The conference started with a bang as guest speaker Charlie Cook, American political analyst known for The Cook Political Report, gave his presentation on the political landscape.
Cook discussed the importance of this year’s mid-term elections, referencing it as “one of the most important mid-year elections of all time.”
The Senate is at a 51-49 split with Republicans edging out the majority. Cook expects that any important legislation will be delayed until after November as each party waits it out to see who will keep or obtain majority there.
Regarding the Affordable Care Act (ACA) and efforts to repeal and/or replace, most agree that this will not be addressed again in 2018. However, there is a senator on the Hill trying to get votes for a “Block Grant” bill, which repeals most of the ACA and proposes to give states a grant to implement their own measures.
Staffers and politicians are busy trying to implement Trump’s executive orders and focused on specific efforts.

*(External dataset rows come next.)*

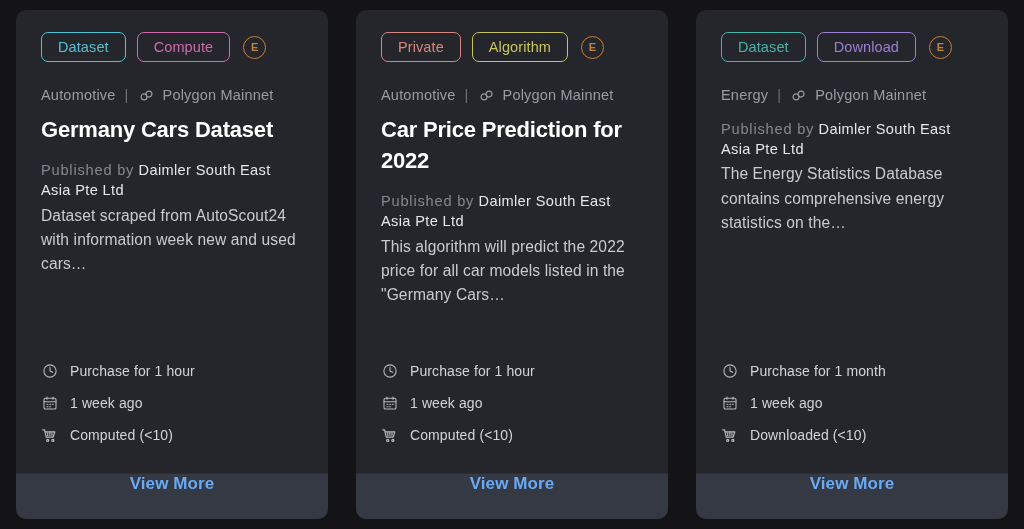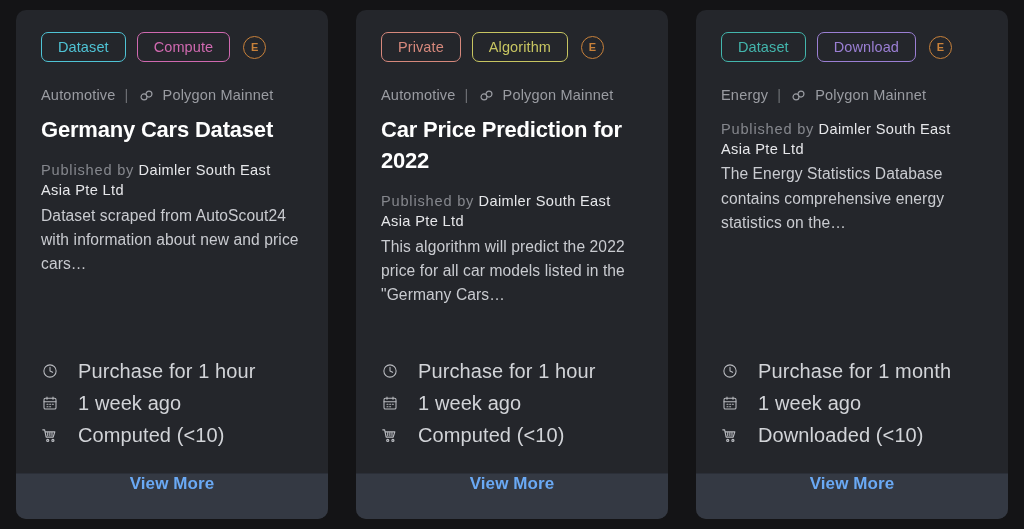--- a/index.html
+++ b/index.html
@@ -186,7 +186,7 @@
         </div>
         <div class="card-title">Germany Cars Dataset</div>
         <div class="publisher"><span class="pub-label">Published by</span> <span>Daimler South East Asia Pte Ltd</span></div>
-        <div class="description">Dataset scraped from AutoScout24 with information about new and price cars…</div>
+        <div class="description">Dataset scraped from AutoScout24 with information week new and used cars…</div>
         <div class="meta-list">
           <div class="meta-row">
             <span class="meta-icon">

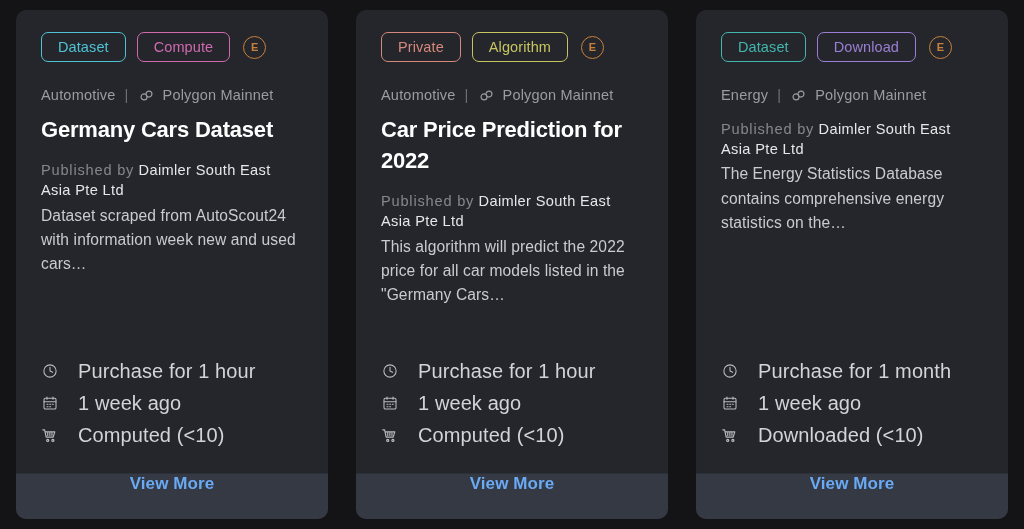--- a/index.html
+++ b/index.html
@@ -128,10 +128,10 @@
   .meta-row {
     display: flex;
     align-items: center;
-    gap: 20px;
+    gap: 12px;
     height: 32px;
     color: #d2d4d8;
-    font-size: 20px;
+    font-size: 14px;
     letter-spacing: .1px;
   }
   .meta-icon {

Trump Executive Orders – Efforts by the DOL/EBSA
- Association Health Plans: In the past, these have been highly regulated. Trump issued orders for the Department of Labor (DOL) to work on de-regulating Association Health Plans (AHPs).
- Specifically, expand to include individuals, cross state lines, and allow employers in the association to be treated as one instead of being underwritten separately.
- Revise definition of short-term insurance.
Issue on the Hill – Efforts by Lawmakers and Staffers
- Enforcing Mental Health Parity: This stemmed from group health plans trying to solve the opioid crisis by putting cost containment measures in place—limiting scripts, treatment centers, etc.
- Pension plans for multi employers under Taft-Hartley—there is a significant number of pension plans that will not be able to recover from the crash in 2008 which now needs Government intervention. However, the Government has made it clear it will not bail these pension plans out.
During my time in D.C., I heard from several panelists and speakers.
Here are a few:
- Chris Allen – Senior Advisor for Benefits and Exempt Organizations, Senate Finance Committee.
- William Hoagland, Senior Vice President, Bipartisan Policy Center (BPC).
- Michael E. Auerbach, CPA, Chief Accountant, Employee Benefits Security Administration (EBSA)/DOL.
- Lauson C. Green, Special Counsel, IRS Office of the Chief Counsel.
I did find it promising that there is a proposal on the Hill that will attempt to address the many different state-specific Paid Leave laws from a federal standpoint—there is hope for employers with multi-state employees!
Overall, there was a consensus that not much will get done between now and the end of the year for various reasons:
- Politicians too divided.
- Mid-term elections have both parties taking a wait and see approach.
- Lawmakers and staffers have their plates full with the efforts mentioned previously in this article.
While I don’t have anything new to report, I wanted to give our readers a peek into what’s going on in D.C.